> **Entries supplied**

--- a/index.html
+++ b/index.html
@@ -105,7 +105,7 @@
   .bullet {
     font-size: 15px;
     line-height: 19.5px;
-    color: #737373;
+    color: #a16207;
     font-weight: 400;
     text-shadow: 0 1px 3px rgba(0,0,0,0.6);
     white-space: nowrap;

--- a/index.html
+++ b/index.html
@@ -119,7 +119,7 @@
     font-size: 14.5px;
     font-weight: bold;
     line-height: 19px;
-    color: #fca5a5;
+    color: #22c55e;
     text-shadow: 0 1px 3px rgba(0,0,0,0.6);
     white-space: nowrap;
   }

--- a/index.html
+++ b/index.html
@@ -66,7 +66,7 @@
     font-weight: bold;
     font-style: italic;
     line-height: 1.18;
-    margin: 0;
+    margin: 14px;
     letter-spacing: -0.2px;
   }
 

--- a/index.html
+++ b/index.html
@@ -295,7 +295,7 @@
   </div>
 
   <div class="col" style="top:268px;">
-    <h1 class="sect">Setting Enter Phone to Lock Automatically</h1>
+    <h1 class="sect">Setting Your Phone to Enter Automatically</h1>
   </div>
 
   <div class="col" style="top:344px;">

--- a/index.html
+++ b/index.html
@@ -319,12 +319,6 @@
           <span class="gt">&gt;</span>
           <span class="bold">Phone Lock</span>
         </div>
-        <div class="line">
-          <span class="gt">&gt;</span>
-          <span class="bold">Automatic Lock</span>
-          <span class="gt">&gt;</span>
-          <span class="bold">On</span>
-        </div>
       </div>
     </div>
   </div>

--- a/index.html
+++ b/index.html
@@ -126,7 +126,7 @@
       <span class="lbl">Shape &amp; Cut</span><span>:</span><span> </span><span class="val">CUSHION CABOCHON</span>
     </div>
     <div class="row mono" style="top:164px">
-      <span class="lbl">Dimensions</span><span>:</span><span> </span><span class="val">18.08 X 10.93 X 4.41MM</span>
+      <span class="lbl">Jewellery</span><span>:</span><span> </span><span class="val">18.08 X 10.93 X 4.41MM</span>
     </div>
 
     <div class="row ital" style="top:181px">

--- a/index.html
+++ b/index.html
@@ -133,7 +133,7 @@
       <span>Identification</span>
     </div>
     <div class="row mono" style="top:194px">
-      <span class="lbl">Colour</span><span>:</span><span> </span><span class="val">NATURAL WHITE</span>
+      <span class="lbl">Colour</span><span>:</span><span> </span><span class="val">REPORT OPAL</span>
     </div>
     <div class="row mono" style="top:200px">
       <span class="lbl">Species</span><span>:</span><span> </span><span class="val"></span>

> **Your task**
All of the entries above are to be printed again exactly.

> **Output for this task**
--- a/index.html
+++ b/index.html
@@ -105,7 +105,7 @@
   .bullet {
     font-size: 15px;
     line-height: 19.5px;
-    color: #737373;
+    color: #a16207;
     font-weight: 400;
     text-shadow: 0 1px 3px rgba(0,0,0,0.6);
     white-space: nowrap;

--- a/index.html
+++ b/index.html
@@ -119,7 +119,7 @@
     font-size: 14.5px;
     font-weight: bold;
     line-height: 19px;
-    color: #fca5a5;
+    color: #22c55e;
     text-shadow: 0 1px 3px rgba(0,0,0,0.6);
     white-space: nowrap;
   }

--- a/index.html
+++ b/index.html
@@ -66,7 +66,7 @@
     font-weight: bold;
     font-style: italic;
     line-height: 1.18;
-    margin: 0;
+    margin: 14px;
     letter-spacing: -0.2px;
   }
 

--- a/index.html
+++ b/index.html
@@ -295,7 +295,7 @@
   </div>
 
   <div class="col" style="top:268px;">
-    <h1 class="sect">Setting Enter Phone to Lock Automatically</h1>
+    <h1 class="sect">Setting Your Phone to Enter Automatically</h1>
   </div>
 
   <div class="col" style="top:344px;">

--- a/index.html
+++ b/index.html
@@ -319,12 +319,6 @@
           <span class="gt">&gt;</span>
           <span class="bold">Phone Lock</span>
         </div>
-        <div class="line">
-          <span class="gt">&gt;</span>
-          <span class="bold">Automatic Lock</span>
-          <span class="gt">&gt;</span>
-          <span class="bold">On</span>
-        </div>
       </div>
     </div>
   </div>

--- a/index.html
+++ b/index.html
@@ -126,7 +126,7 @@
       <span class="lbl">Shape &amp; Cut</span><span>:</span><span> </span><span class="val">CUSHION CABOCHON</span>
     </div>
     <div class="row mono" style="top:164px">
-      <span class="lbl">Dimensions</span><span>:</span><span> </span><span class="val">18.08 X 10.93 X 4.41MM</span>
+      <span class="lbl">Jewellery</span><span>:</span><span> </span><span class="val">18.08 X 10.93 X 4.41MM</span>
     </div>
 
     <div class="row ital" style="top:181px">

--- a/index.html
+++ b/index.html
@@ -133,7 +133,7 @@
       <span>Identification</span>
     </div>
     <div class="row mono" style="top:194px">
-      <span class="lbl">Colour</span><span>:</span><span> </span><span class="val">NATURAL WHITE</span>
+      <span class="lbl">Colour</span><span>:</span><span> </span><span class="val">REPORT OPAL</span>
     </div>
     <div class="row mono" style="top:200px">
       <span class="lbl">Species</span><span>:</span><span> </span><span class="val"></span>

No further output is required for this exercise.